Ce qui permet encore davantage de se démarquer, de paraître même supérieur à ceux pourtant déjà attachés à la modernité et à la nouveauté, c’est d’être avant-gardiste, c’est-à-dire de porter au pinacle ce qui est considéré comme étant en avance sur la nouveauté elle-même. Du nouveau plus nouveau que le nouveau du jour, car du nouveau à venir, du nouveau futur, conférant à ceux le défendant les qualités de visionnaires, de clairvoyants, de quasi médiums sachant voir l’avenir.
Il s’agit pour ces gens de tout voir à l’aune de la modernité, l’architecture comme les êtres humains, car être jeune par exemple, c’est être nouveau, plus moderne, en avance, plus évolué, plus intelligent, plus intéressant ; en un mot là aussi : supérieur.
Autrefois, on considérait pouvoir s’améliorer en mûrissant, et donc en vieillissant. De nos jours, on peut être ignare, idiot, creux, caractériel à défaut d’avoir du caractère, "original" à défaut d’avoir de la personnalité, sans que notre crédibilité soit remise en question si l’on est nouveau, jeune, et par conséquent d’emblée vu comme étant investi de toutes les qualités, comme étant en avance sur les personnes ayant pourtant de l’avance sur nous, sauf si les dites personnes n’ont pas les qualités personnelles, et notamment intellectuelles, permettant de faire de leur avance un avantage.
Cela reviendrait à considérer qu’un étudiant en première année de médecine en saurait plus sur la médecine que ceux parvenus à la fin de leurs cursus.
Les plus vieux, s’ils ne veulent pas être jugés en retard, version polie d’attardés, doivent absolument rester jeunes d’esprit comme on dit, c’est-à-dire tenter d’avancer en reculant.
Les gens qui aiment l’architecture moderne se disent qu’ils avancent eux, qu’ils évoluent sans cesse vers le mieux, tandis que ceux préférant l’architecture du passé se disent qu’avec l’architecture moderne il n’y a pas progrès mais au contraire déclin et décadence.
Les premiers, de leur point de vue, pensent que les seconds n’aiment pas l’architecture moderne, et la modernité en général, parce qu’ils sont passéistes, bornés, opposés par étroitesse d’esprit au progrès.
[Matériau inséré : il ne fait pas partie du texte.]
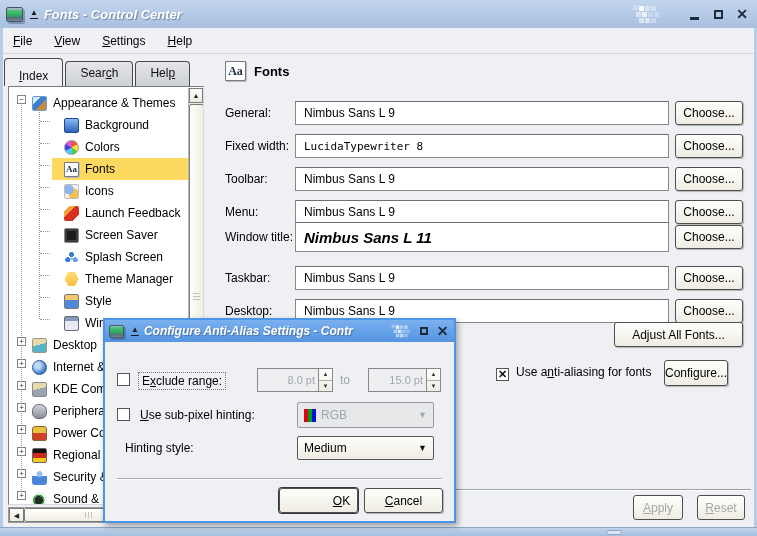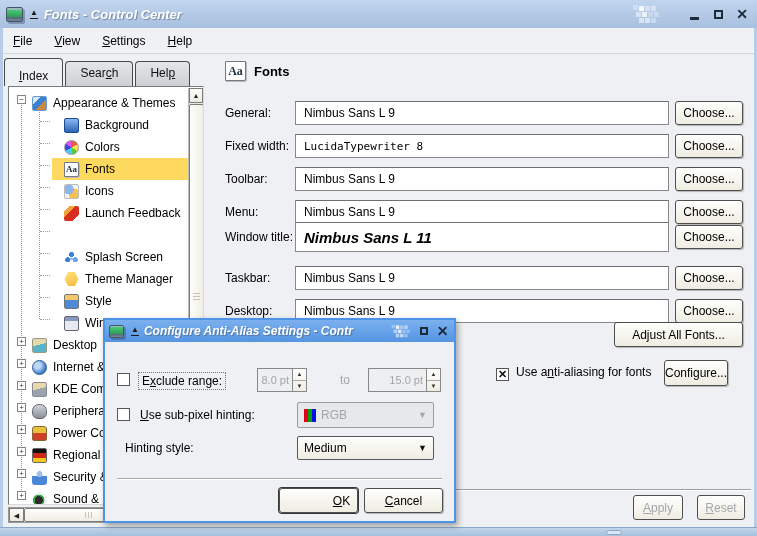--- a/index.html
+++ b/index.html
@@ -227,6 +227,10 @@
           </div>
         <div class="trow child">
             <span class="stub"></span>
+            <span class="body">
+              <span class="ticon" data-icon="screen-saver"></span>
+              <span>Screen Saver</span>
+            </span>
           </div>
         <div class="trow child">
             <span class="stub"></span>

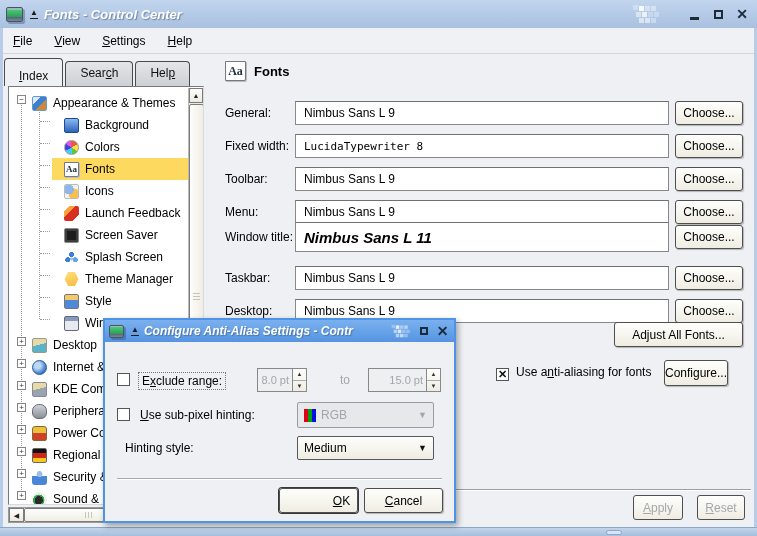--- a/index.html
+++ b/index.html
@@ -124,7 +124,7 @@
   .spin .arrows{width:14px;border-left:1px solid #86888b;display:flex;flex-direction:column;background:linear-gradient(180deg,#fdfdfb,#efede2);}
   .spin .arrows span{flex:1;font-size:6px;line-height:10px;text-align:center;color:#333;}
   .spin .arrows span:first-child{border-bottom:1px solid #aaa;}
-  .spin1{left:140px;width:50px;}
+  .spin1{left:140px;width:76px;}
   .to-label{position:absolute;left:223px;top:5px;color:#a2a6aa;}
   .spin2{left:251px;width:73px;}
   .dlg-row2{position:absolute;top:60px;left:12px;right:10px;height:26px;}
Ils ne comprennent pas que les seconds – les plus subtils d’entre eux en tout cas – du fait de leur exigence de qualité, ne peuvent qu’aimer le progrès justement, mais le vrai, pas celui qui, d’un point de vue qualitatif donc, recule en prétendant avancer.
Car les premiers, effectivement, avancent en dégénérant, et les seconds s’en rendent compte, ce qui provoque leur opposition, car c’est précisément ce qu’ils ne veulent pas : dégénérer.
On peut être tourné vers le passé justement parce qu’on ne veut pas reculer, après avoir estimé que ce passé, sur certains plans, était d’une qualité supérieure au présent dégénérant, car c’est un authentique progrès que l’on souhaite, et pas un faux progrès.
En vérité, paradoxalement, ce sont les défenseurs de cette modernité barbare et dégénérée qui sont opposés au progrès, si l’on veut vraiment faire dire à ce terme : aller vers mieux.


Laurent Gané


* Je regroupe volontairement sous le terme moderne l’architecture moderne et l’architecture contemporaine – que lon considère normalement être deux courants différents – car elles appartiennent en réalité au même mouvement, à la même idéologie, et aboutissent à la même laideur architecturale.